Bhaktha Jana is a 1948 Indian Tamil language film directed and produced by P. Pullaiah. The film featured C. Honnappa Bhagavathar, V. Nagayya and Santha Kumari with K. Sarangapani and B. R. Panthulu playing supporting roles.

==Plot==
Janaka (Santhakumari) has been a staunch devotee of a Hindu deityPanduranga since her childhood. Her mother does not approve, as she feels such blind devotion will adversely affect her daughter's marriage prospects and her future. Frustrated by her mother's attitude, Jana leaves her home and is found by Panduranga (C. Honnappa Bhagavathar) in the guise of a hermit. He tells her to devote herself to Panduranga by worshipping him daily at his temple. Jana does do so accordingly, much to the discomfort and anger of another devotee, Panthoji (B. R. Panthulu). He doesn't like Janaka coming to the temple and offering worship to Panduranga and orders his disciples to throw her out. She is saved by Namadeva (V. Nagayya) who provides her asylum in his home. One night, the jewellery in the temple goes missing and is found with Janaka. Panthoji and his disciples accuse Jana of thievery. When they open Panduranga's shrine, they are shocked to see that the idol is missing. The next moment, they see the idol along with the jewellery in her hands. Panthoji realises that she has the blessings of Panduranga and apologises to her for his accusations.

==Cast==
Adapted from Film News Anandan and The Hindu

- C. Honnappa Bhagavathar as Panduranga
- V. Nagayya as Namadeva
- Santha Kumari as Janaka
- K. Sarangapani
- B. R. Panthulu as Panthoji
- T. V. Kumudhini
- T. N. Meenakshi
- K. R. Chellam

- Dance
- Lalitha as Kubja
- Padmini as Krishna

==Production==
Bhaktha Jana continued the trend of devotional films made in South Indian cinema from the 1930s and 1940s.
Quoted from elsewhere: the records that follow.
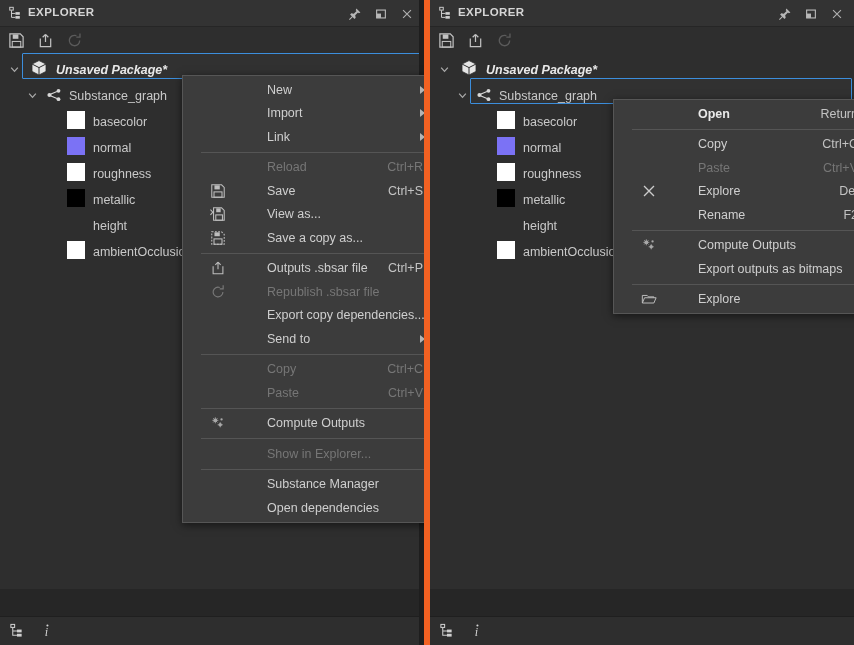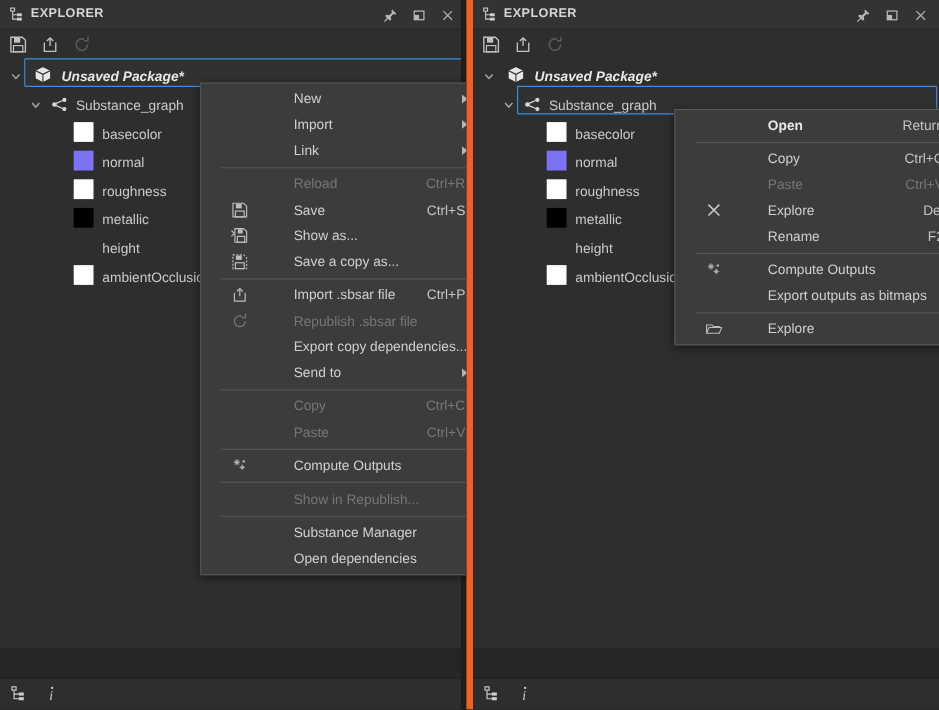"Show as..." span.mtext { text: Show -> View }
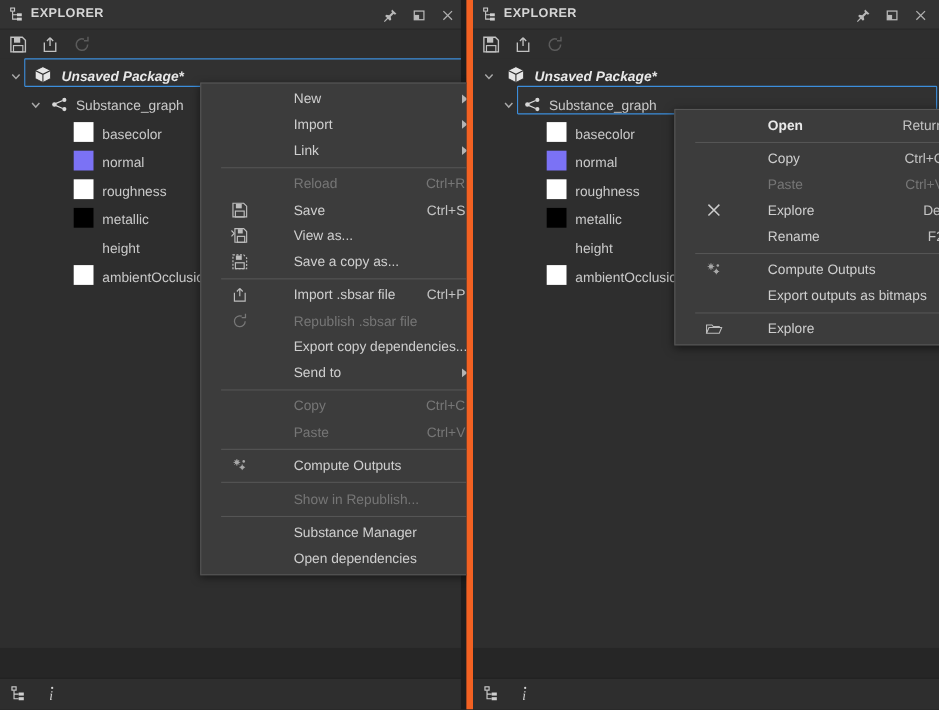"Import .sbsar file" span.mtext { text: Import -> Outputs }
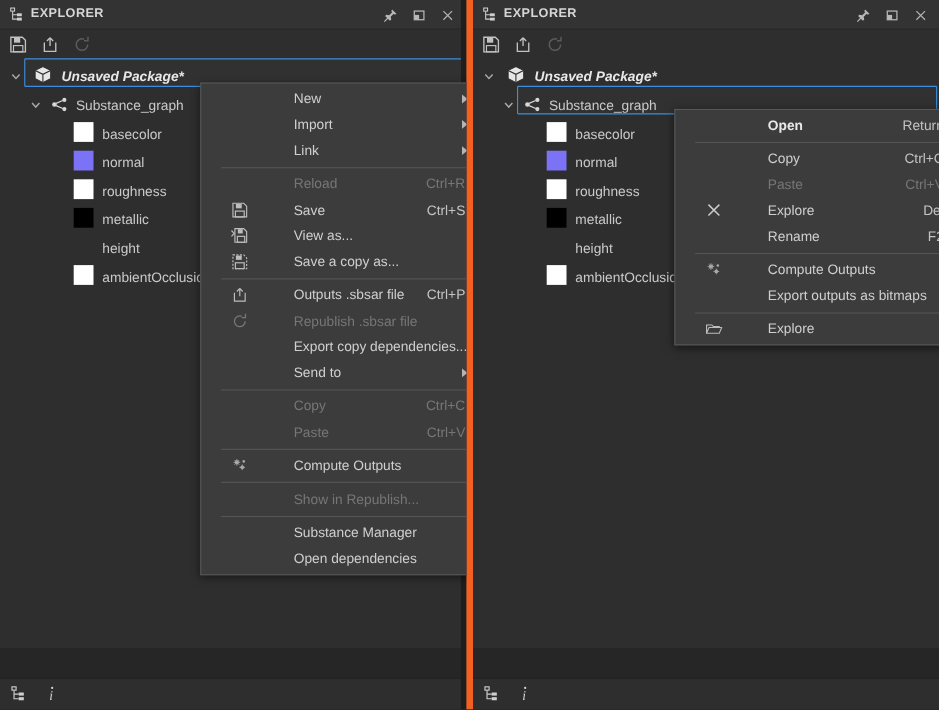"Show in Republish..." span.mtext { text: Republish -> Explorer }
P. Pullaiah directed and produced the film under his own banner Ragini Films.

==Soundtrack==
Reema–Narayanan and B. Narasimha Rao were in charge of the music and score for Bhaktha Jana while the songs' lyrics were written by Papanasam Sivan and Rajagopal Iyer.

==Reception==
Film historian Randor Guy notes that Bhaktha Jana is "remembered for the emotional story and fine on-screen narration by P. Pullaiah, and impressive performances by Shanthakumari, Panthulu and [Nagayya]".